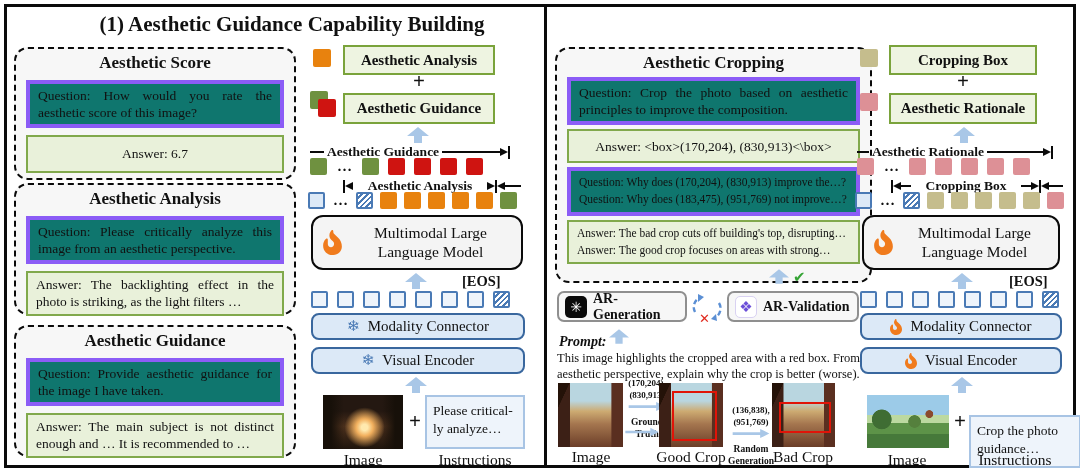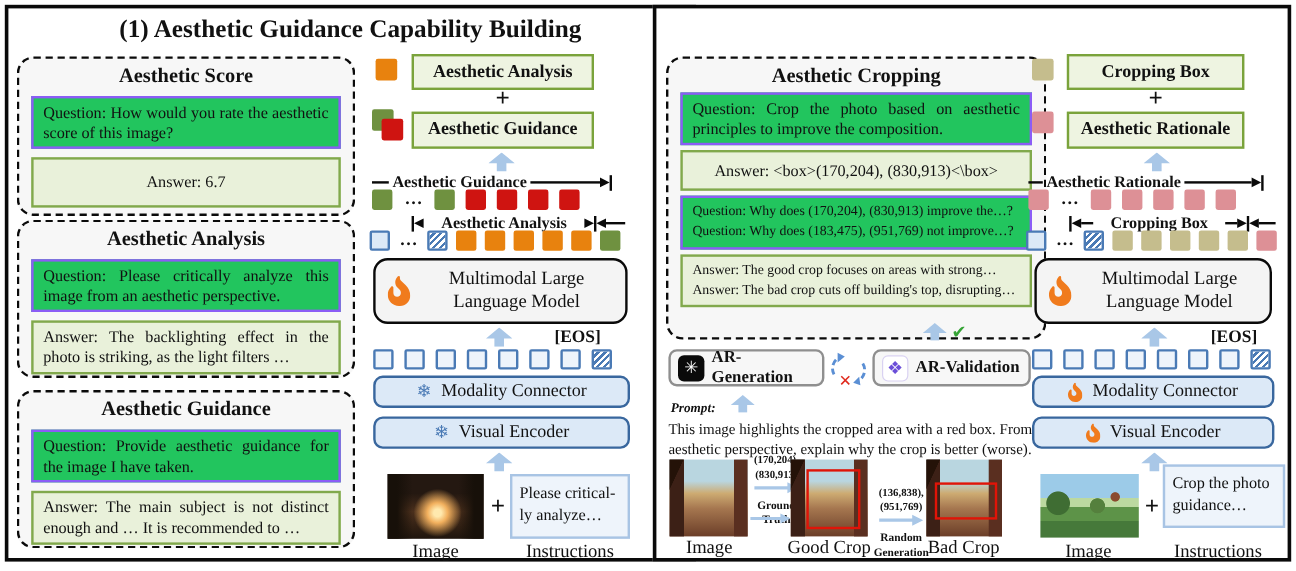--- a/index.html
+++ b/index.html
@@ -12,7 +12,7 @@
 .ptitle{position:absolute;top:5px;left:0;right:0;text-align:center;font-weight:bold;font-size:21px}
 .card{position:absolute;border:2.5px dashed #0a0a0a;border-radius:14px;background:#f7f7f7;display:flex;flex-direction:column;padding:5px 10px;gap:7px}
 .chead{text-align:center;font-weight:bold;font-size:17px;line-height:1.1}
-.qbox{background:#22c55e;border:2px solid #8b5cf6;padding:3px 8px;font-size:13.5px;line-height:1.28;text-align:justify}
+.qbox{background:#0f766e;border:4px solid #8b5cf6;padding:3px 8px;font-size:13.5px;line-height:1.28;text-align:justify}
 .abox{background:#e9f1da;border:2px solid #81a94c;padding:3px 8px;font-size:13.5px;line-height:1.28;text-align:justify}
 .cgrow{flex:1;display:flex;align-items:center;justify-content:center;text-align:center}
 .ctr{display:flex;align-items:center;justify-content:center;text-align:center}

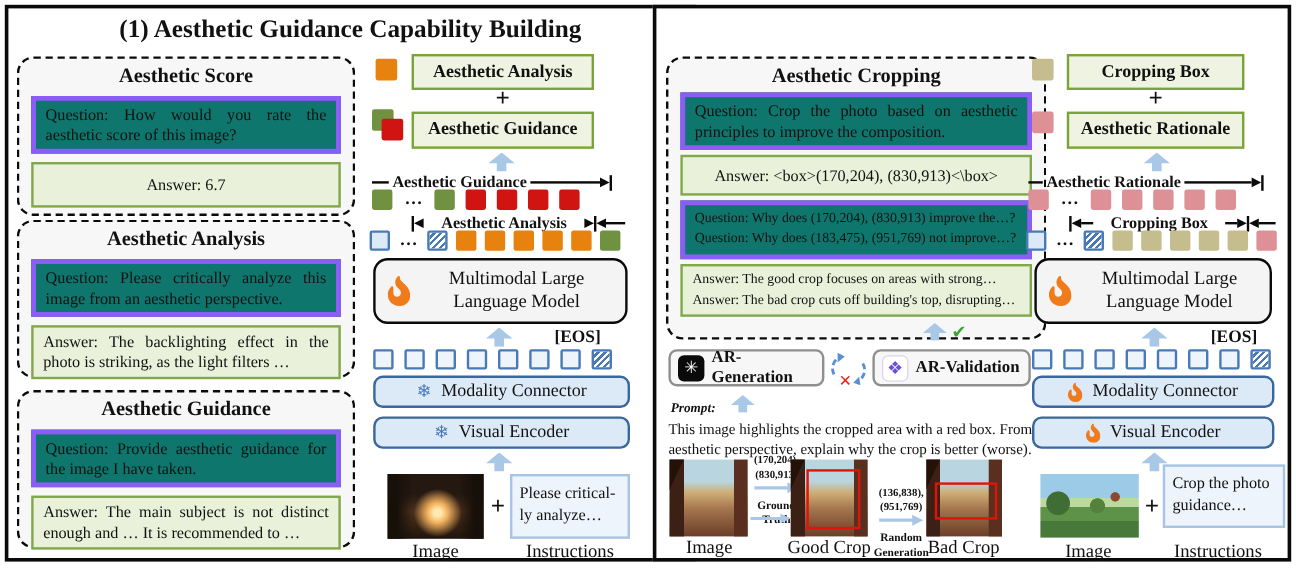--- a/index.html
+++ b/index.html
@@ -206,8 +206,8 @@
         <div><span>Question: Why does (183,475), (951,769) </span><span class="b">not improve</span><span>…?</span></div>
       </div>
       <div class="abox small">
+        <div><span>Answer: The </span><span class="b">bad crop</span><span> cuts off building's top, disrupting…</span></div>
         <div><span>Answer: The </span><span class="b">good crop</span><span> focuses on areas with strong…</span></div>
-        <div><span>Answer: The </span><span class="b">bad crop</span><span> cuts off building's top, disrupting…</span></div>
       </div>
     </div>
 

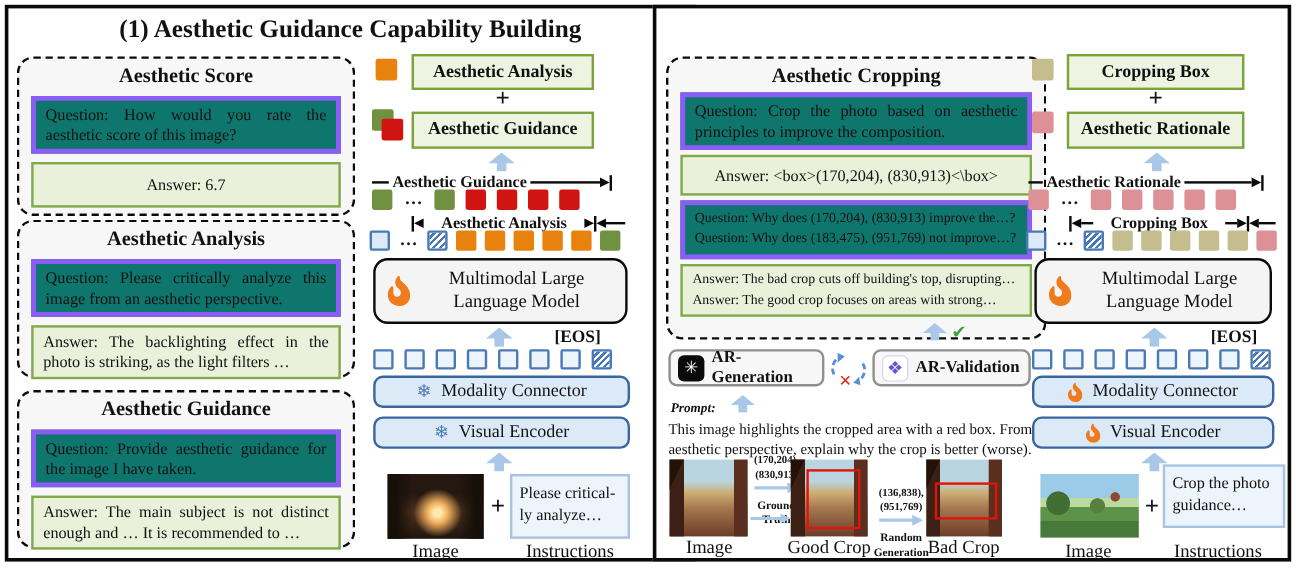--- a/index.html
+++ b/index.html
@@ -48,7 +48,7 @@
 .logo{width:22px;height:22px;border-radius:5px;display:flex;align-items:center;justify-content:center;font-family:"DejaVu Sans",sans-serif;font-size:14px;flex:none}
 .logo.oa{background:#0a0a0a;color:#fff}
 .logo.qw{background:#fff;border:1.5px solid #d9d2f2;color:#6b4fd8;font-size:15px}
-.promptlbl{position:absolute;font-weight:bold;font-style:italic;font-size:11px}
+.promptlbl{position:absolute;font-weight:bold;font-style:italic;font-size:14px}
 .prompttext{position:absolute;font-size:12.5px;line-height:1.3}
 .coordcol{position:absolute;text-align:center;font-weight:bold;font-size:9px;line-height:1.3}
 .coordcol .fl{font-size:9.5px}

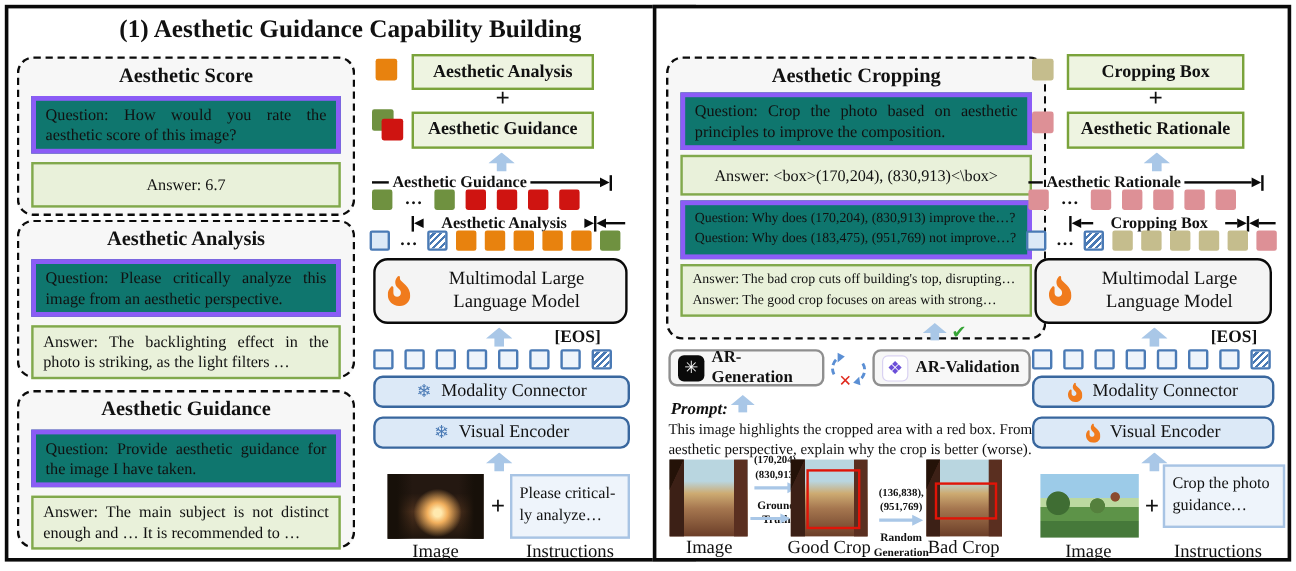--- a/index.html
+++ b/index.html
@@ -362,7 +362,7 @@
 
     <div class="photo park" style="left:320px;top:388px;width:82px;height:53px"></div>
     <div class="plus-big" style="left:407px;top:402px">+</div>
-    <div class="instr" style="left:422px;top:380px;width:102px;height:53px">
+    <div class="instr" style="left:422px;top:408px;width:112px;height:53px">
       <span>Crop the photo</span>
       <span>guidance…</span>
     </div>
※ ※ ※
# Exercise directions
Copy out, from the data above, each line where the string "coordcol" is present.

# Task response
 .coordcol{position:absolute;text-align:center;font-weight:bold;font-size:9px;line-height:1.3}
 .coordcol .fl{font-size:9.5px}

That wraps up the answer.